The kind of shoes that you should select should also depend on your landing pattern.
eg. - You may have Over Pronation, You may have a Neutral landing or Supination - also known as under pronation.

If you are an overpronator - you will tend to land with a slight bend towards the inside of your foot. You can identify this by checking any of your shoes which you have been wearing. The Shoe will have a wear and tear on the inside of the shoe. Like Shown in the image.

If you are an under pronator - you will tend to land with a slight bend towards the outside of your foot. You can identify this with the shoes that you are wearing. They will have wear and tear on the outside of the shoe. Check image.

If you have neutral landing, in that case you will see wear and tear at the middle of the shoe.
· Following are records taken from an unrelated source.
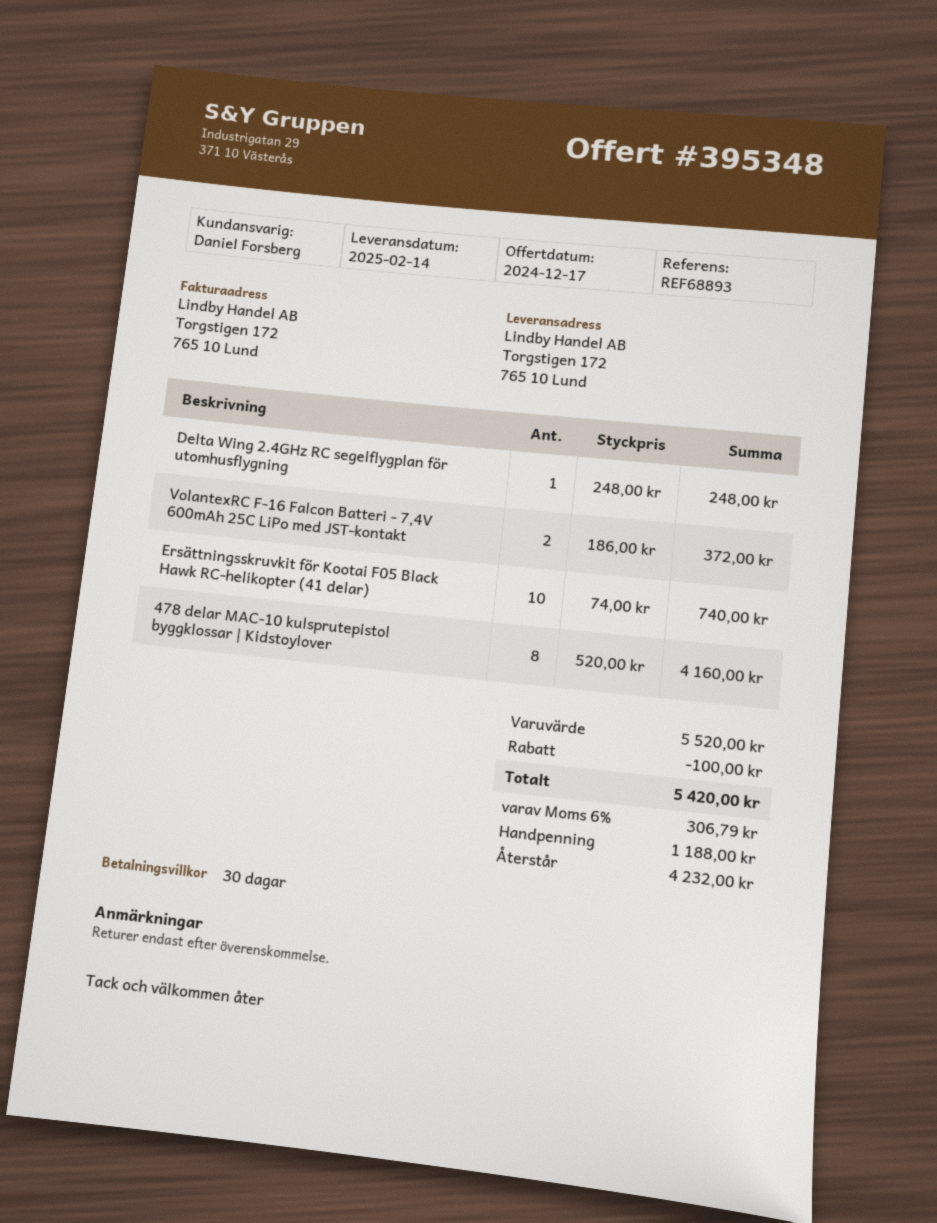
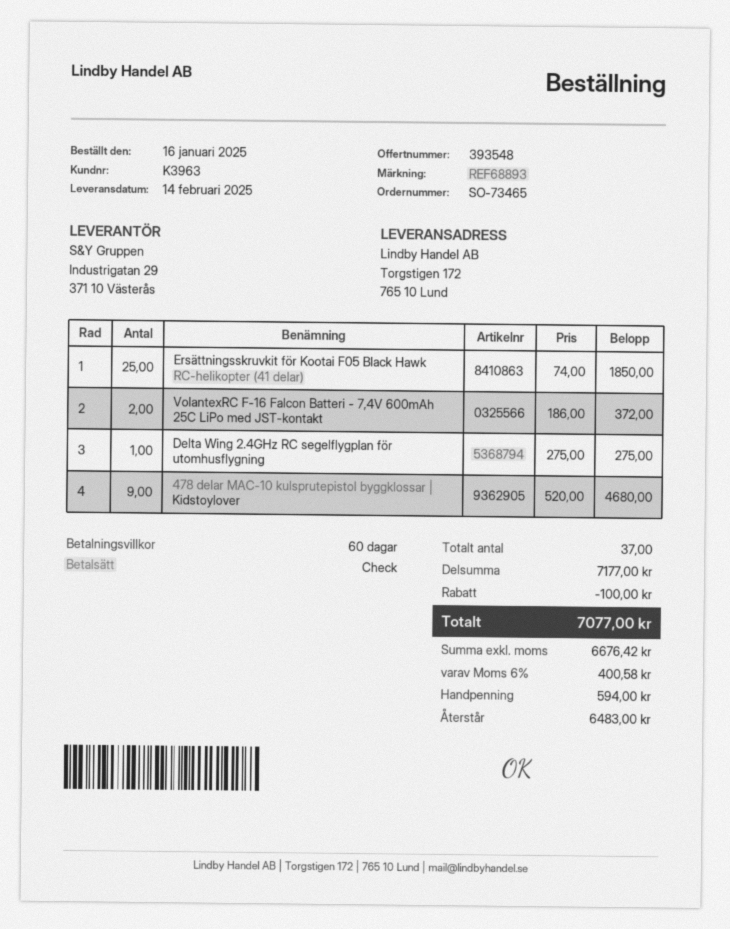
quote number: 395348 -> 393548
payment terms: 30 days -> 60 days
Delta Wing 2.4GHz RC segelflygplan för utomhusflygning: 1 x 248.00 = 248.00 -> 1 x 275.00 = 275.00
Ersättningsskruvkit för Kootai F05 Black Hawk RC-helikopter (41 delar): 10 x 74.00 = 740.00 -> 25 x 74.00 = 1850.00
478 delar MAC-10 kulsprutepistol byggklossar | Kidstoylover: 8 x 520.00 = 4160.00 -> 9 x 520.00 = 4680.00
subtotal: 5520.00 -> 7177.00
tax: 6% = 306.79 -> 6% = 400.58
total: 5420.00 -> 7077.00
deposit: 1188.00 -> 594.00
balance: 4232.00 -> 6483.00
If you observe you will find many runners who over-pronate as compared to the one who supinate. The ones who over-pronate are more likely to get pain in the knee and ankle, if they wear a wrong type of shoe. These runners should buy stability shoes.

Right Foot
Image Source - gohockeynews.com

REMEMBER - It is absolutely OK to have either Overpronation or Supination. There is no need of correcting anything. It is natural and it is like your personality - it is what you are - need not change anything if it is not harming. If your knees/ankles/calf/shin are hurting due to Overpronation or Supination - you may have to look at the shoes.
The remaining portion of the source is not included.